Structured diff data

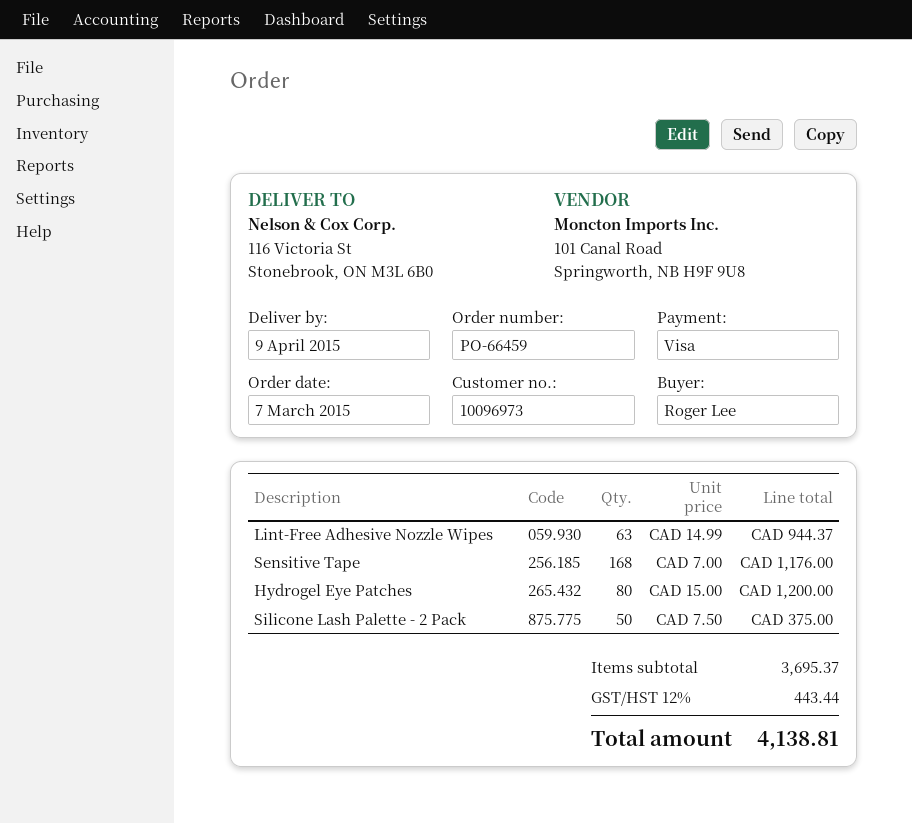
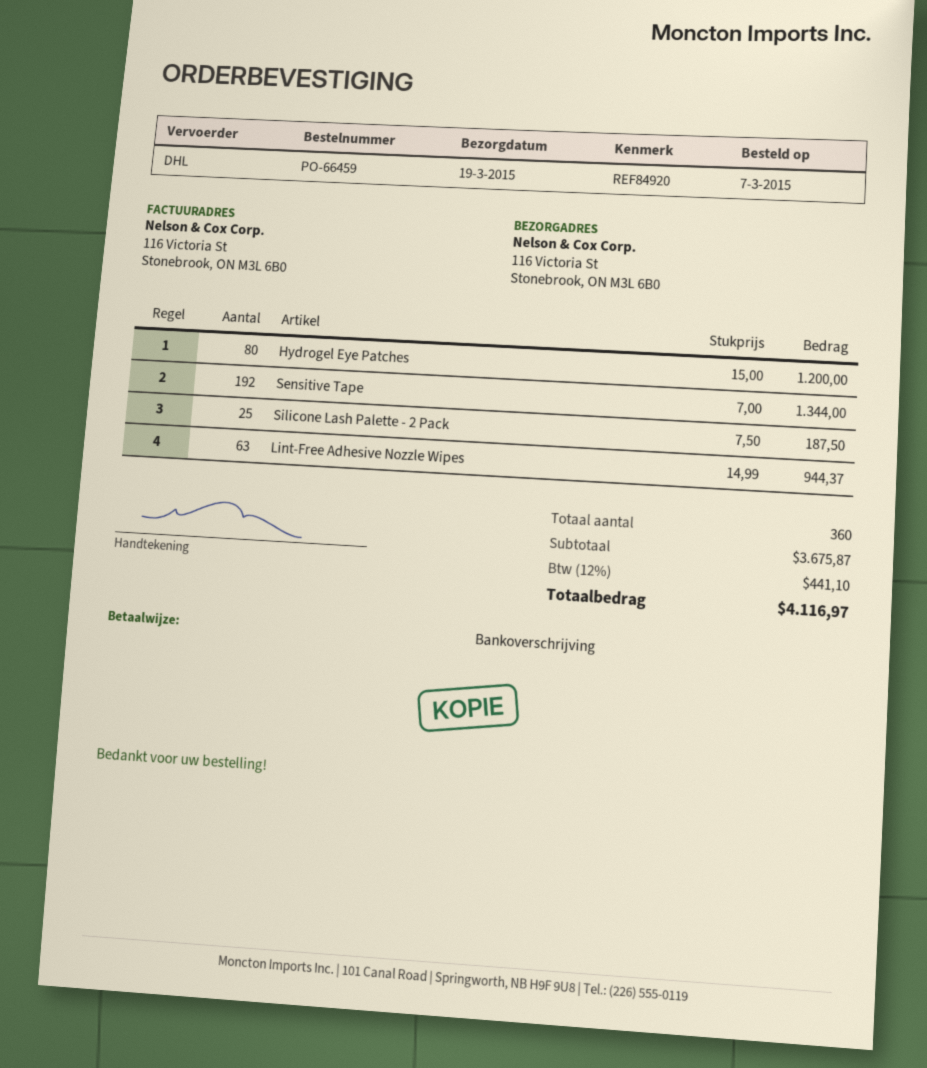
delivery date: 2015-04-09 -> 2015-03-19
payment method: Visa -> bank transfer
Sensitive Tape: 168 x 7.00 = 1176.00 -> 192 x 7.00 = 1344.00
Silicone Lash Palette - 2 Pack: 50 x 7.50 = 375.00 -> 25 x 7.50 = 187.50
subtotal: 3695.37 -> 3675.87
tax: 12% = 443.44 -> 12% = 441.10
total: 4138.81 -> 4116.97

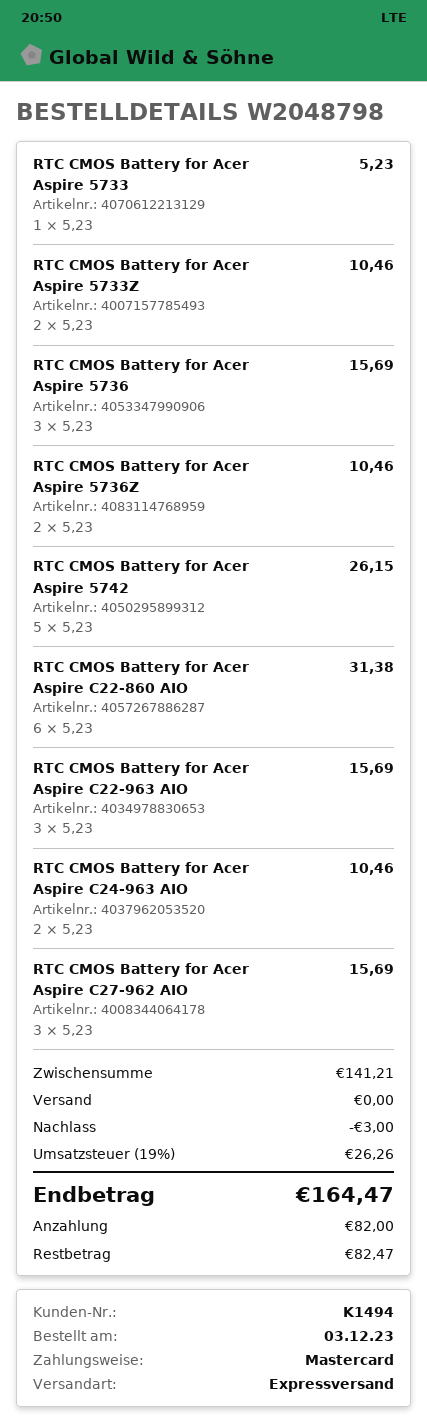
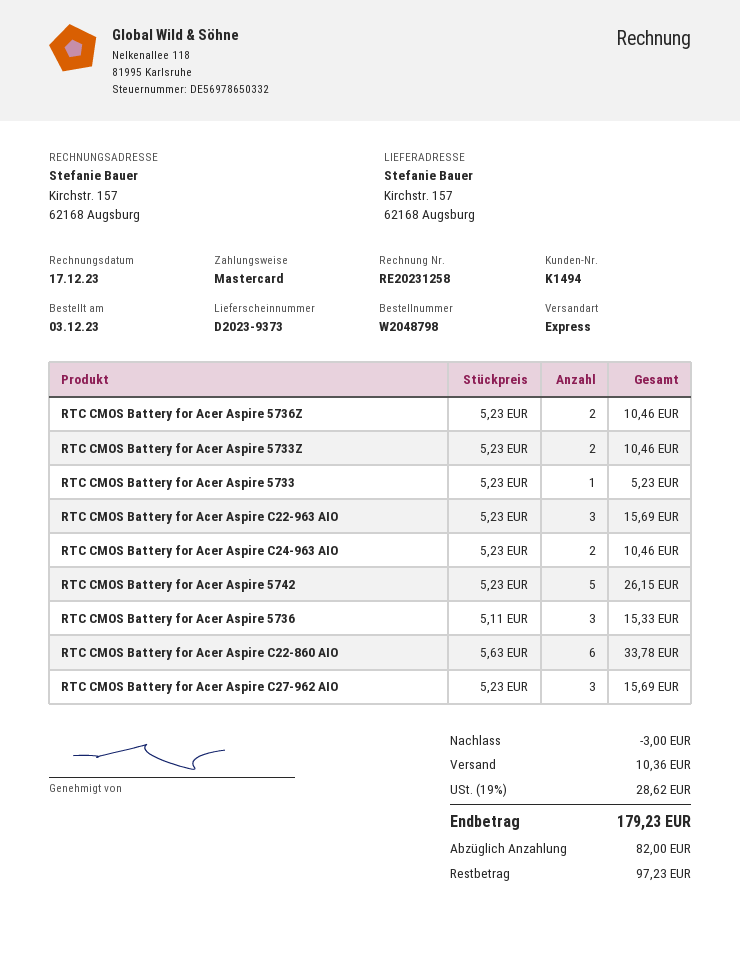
RTC CMOS Battery for Acer Aspire 5736: 3 x 5.23 = 15.69 -> 3 x 5.11 = 15.33
RTC CMOS Battery for Acer Aspire C22-860 AIO: 6 x 5.23 = 31.38 -> 6 x 5.63 = 33.78
shipping: 0.00 -> 10.36
tax: 19% = 26.26 -> 19% = 28.62
total: 164.47 -> 179.23
balance: 82.47 -> 97.23

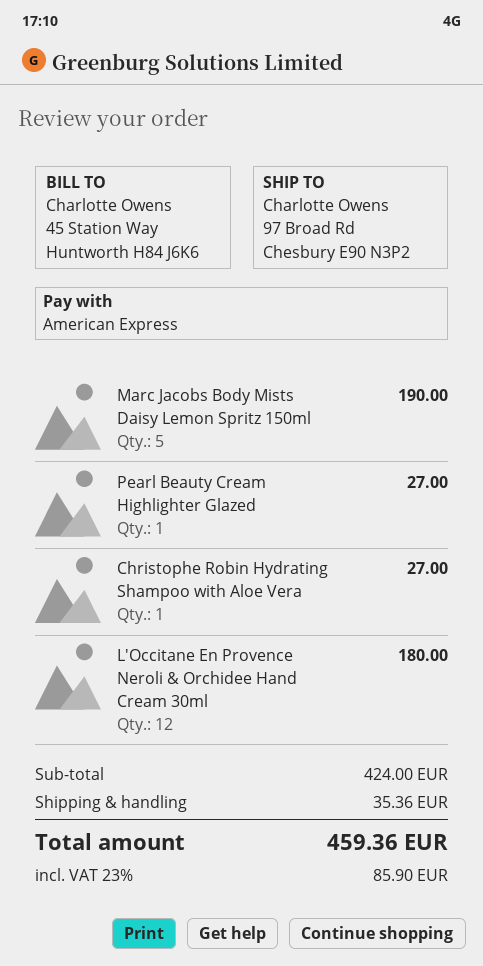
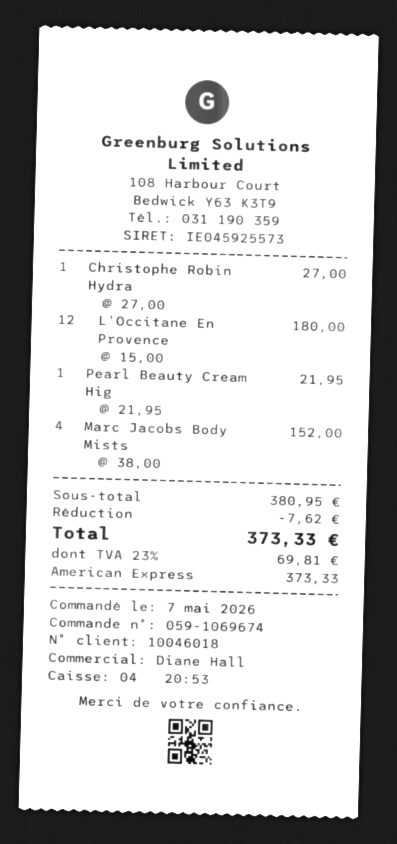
Marc Jacobs Body Mists Daisy Lemon Spritz 150ml: 5 for 190.00 -> 4 for 152.00
Pearl Beauty Cream Highlighter Glazed: 1 for 27.00 -> 1 for 21.95
subtotal: 424.00 -> 380.95
discount: none -> 7.62
shipping: 35.36 -> none
tax: 23% = 85.90 -> 23% = 69.81
total: 459.36 -> 373.33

- [Your instructions]:
Produce an exact copy of the lines from the line containing "payment method: Visa -> bank transfer" through the last line of the records, with no pictures and no other text.

- [Task result]:
payment method: Visa -> bank transfer
Sensitive Tape: 168 x 7.00 = 1176.00 -> 192 x 7.00 = 1344.00
Silicone Lash Palette - 2 Pack: 50 x 7.50 = 375.00 -> 25 x 7.50 = 187.50
subtotal: 3695.37 -> 3675.87
tax: 12% = 443.44 -> 12% = 441.10
total: 4138.81 -> 4116.97

RTC CMOS Battery for Acer Aspire 5736: 3 x 5.23 = 15.69 -> 3 x 5.11 = 15.33
RTC CMOS Battery for Acer Aspire C22-860 AIO: 6 x 5.23 = 31.38 -> 6 x 5.63 = 33.78
shipping: 0.00 -> 10.36
tax: 19% = 26.26 -> 19% = 28.62
total: 164.47 -> 179.23
balance: 82.47 -> 97.23

Marc Jacobs Body Mists Daisy Lemon Spritz 150ml: 5 for 190.00 -> 4 for 152.00
Pearl Beauty Cream Highlighter Glazed: 1 for 27.00 -> 1 for 21.95
subtotal: 424.00 -> 380.95
discount: none -> 7.62
shipping: 35.36 -> none
tax: 23% = 85.90 -> 23% = 69.81
total: 459.36 -> 373.33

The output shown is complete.